Grain size is one of the most important quality indicators for cast metal parts — it governs mechanical properties and signals upstream process problems. But measuring it reliably is surprisingly hard:

The incumbent shop-floor method was a subjective “breaking-surface” visual assessment. A formal measurement-system analysis (Gage R&R) showed it was not capable — two trained assessors could disagree on the same sample.
An earlier automation prototype collapsed on fine-grained microstructures, where polish texture and annealing twins were misread as grain boundaries.
Manual grain counting under the microscope is slow and does not scale to production volumes.

The Approach

CERES treats grain measurement as an instance-segmentation problem and wraps it in a workflow a metallurgist can actually run.

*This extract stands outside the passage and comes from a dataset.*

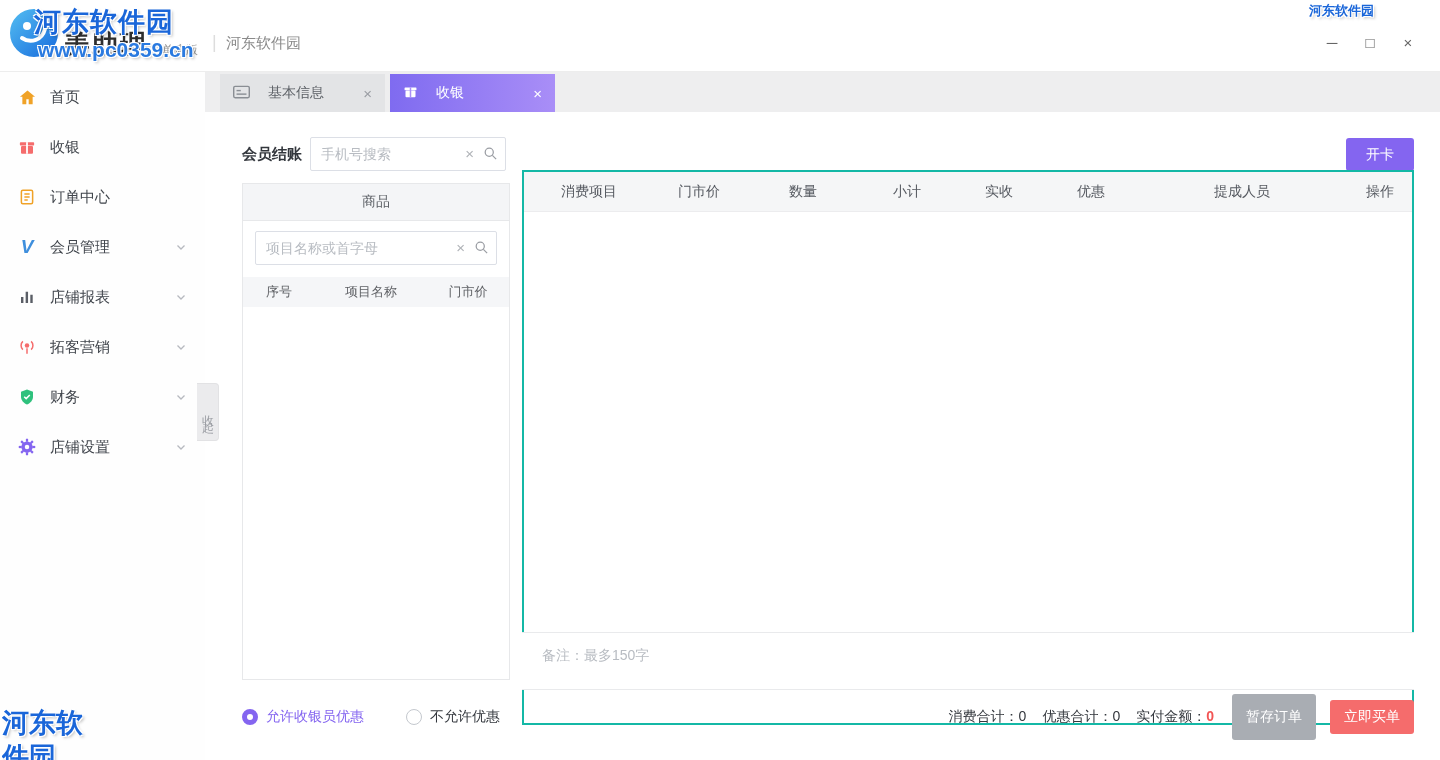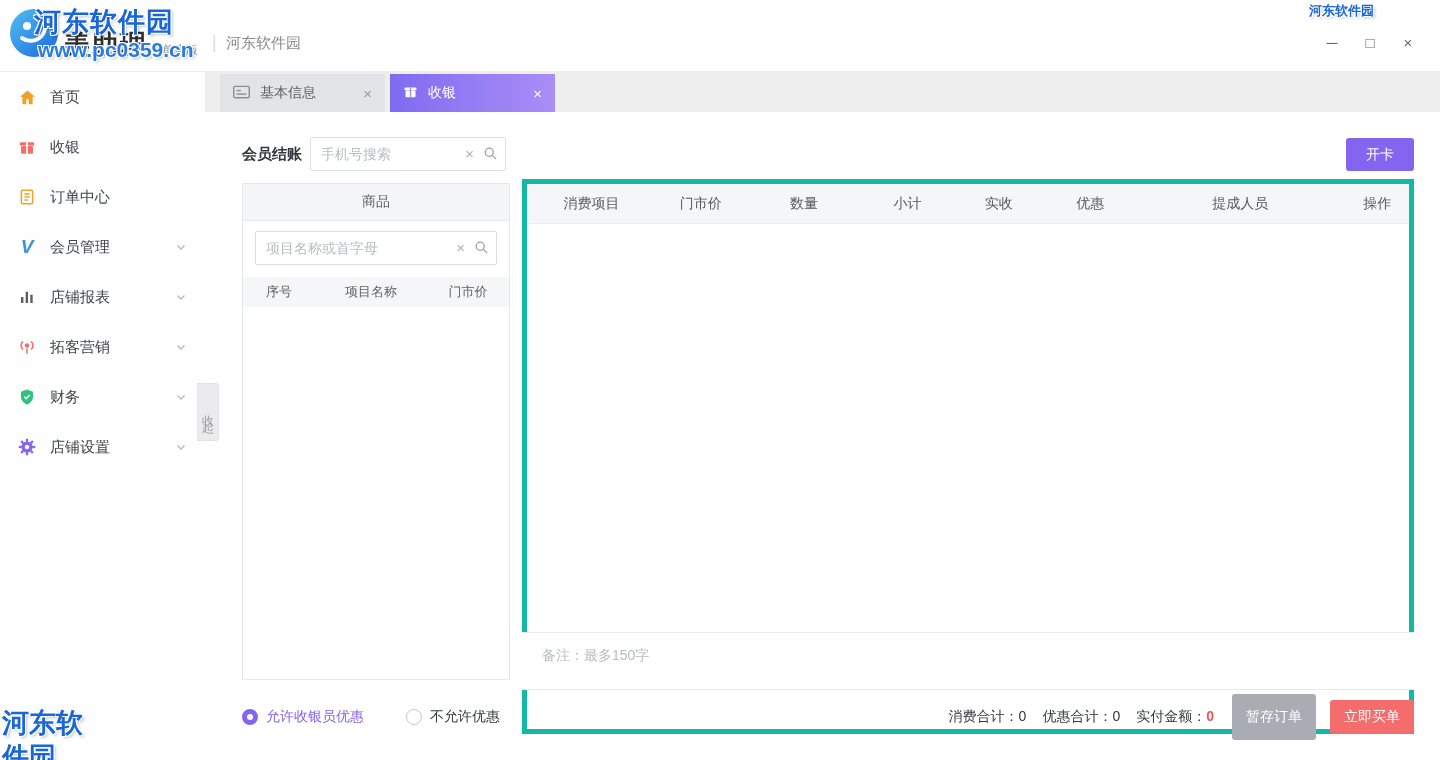"基本信息" .tab-label { margin-left: 10px -> 18px }
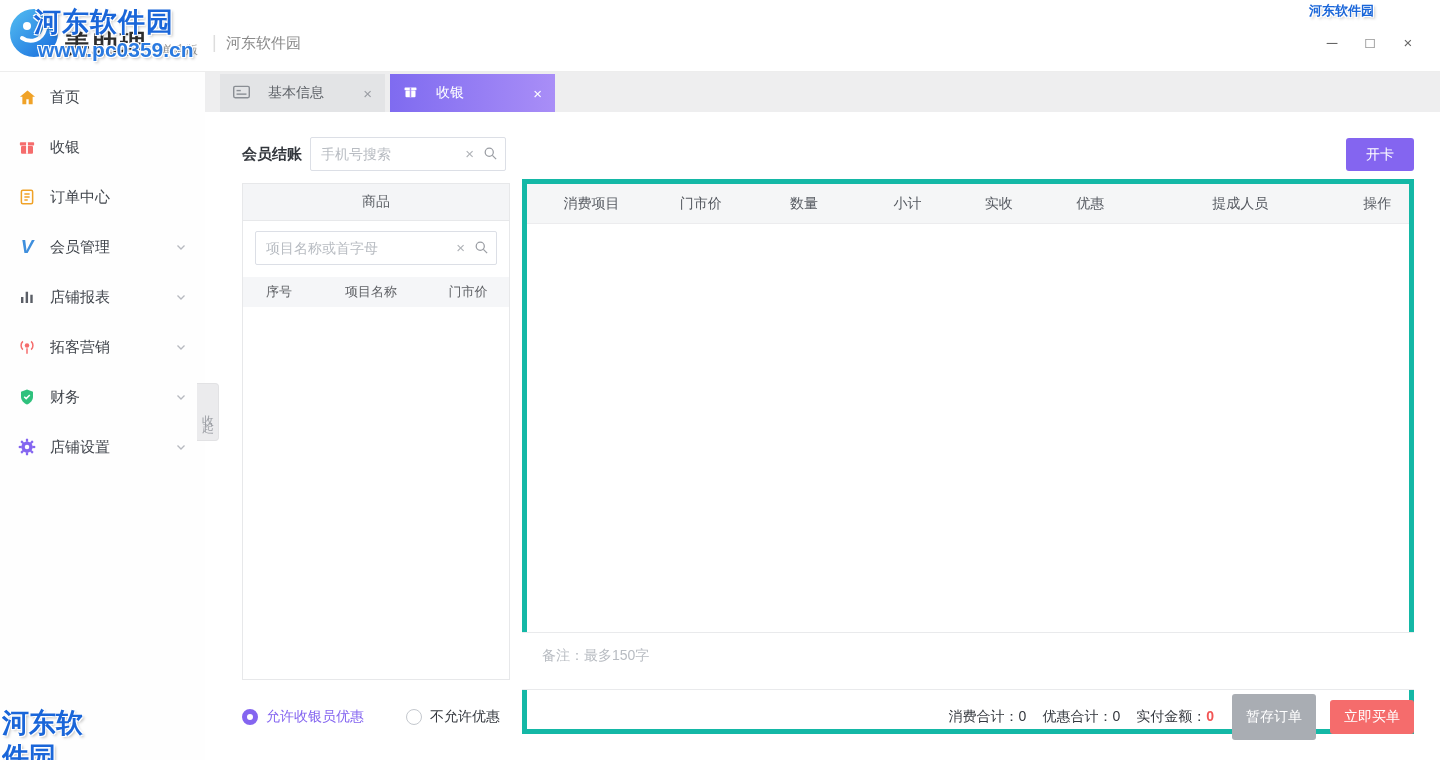"消费项目" .order-panel { border: 5px solid #14b8a6 -> 2px solid #14b8a6; top: 67px -> 58px }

A fine-tuned segmentation model

A Cellpose-SAM instance-segmentation model was fine-tuned on a hand-vetted, gold-standard set of micrographs. A hybrid “seed + watershed fill” strategy handles both extremes at once — large, wall-spanning grains and fine-grained regions — which a single-scale model cannot.

Measurement, not just detection

The pipeline computes the metrics quality engineers actually use: ASTM E112 grain-size number, full size distributions (D10/D50/D90), and a spatial-homogeneity metric that flags segregation as an independent quality axis beyond average grain size. Automatic scale-bar detection calibrates every image.

An active-learning correction flywheel

CERES ships as an offline desktop application with an interactive correction editor: the model predicts, the metallurgist corrects (delete spurious grains, paint in missed ones), and those corrections feed back as new gold labels for the next training round. The system gets better the more it is used.

Technical Stack

Deep learning: PyTorch, Cellpose-SAM fine-tuning, multi-scale inference
Computer vision: scikit-image (watershed, regionprops), CLAHE contrast enhancement, sub-pixel scale calibration
Application: Electron + React frontend, FastAPI + SQLite backend, fully offline (vendored Python runtime + model)
Domain: ASTM E112 planimetric grain sizing; robust across leaded and lead-free copper alloys

Outcome

r = 0.97 agreement (≈2% MAPE) against hand-vetted gold-standard measurements on held-out specimens.
~3× more accurate on grain counts than the earlier prototype.
Adopted as the objective measurement gate inside a foundry quality program — the role the not-capable manual test could never fill.
The correction flywheel lifted fine-grain recall from 43% to 62% in a single retraining round, with a clear path to keep improving.

CERES turns a subjective, non-reproducible inspection into a fast, auditable, self-improving measurement — the kind of objective instrument a data-driven quality program is built on.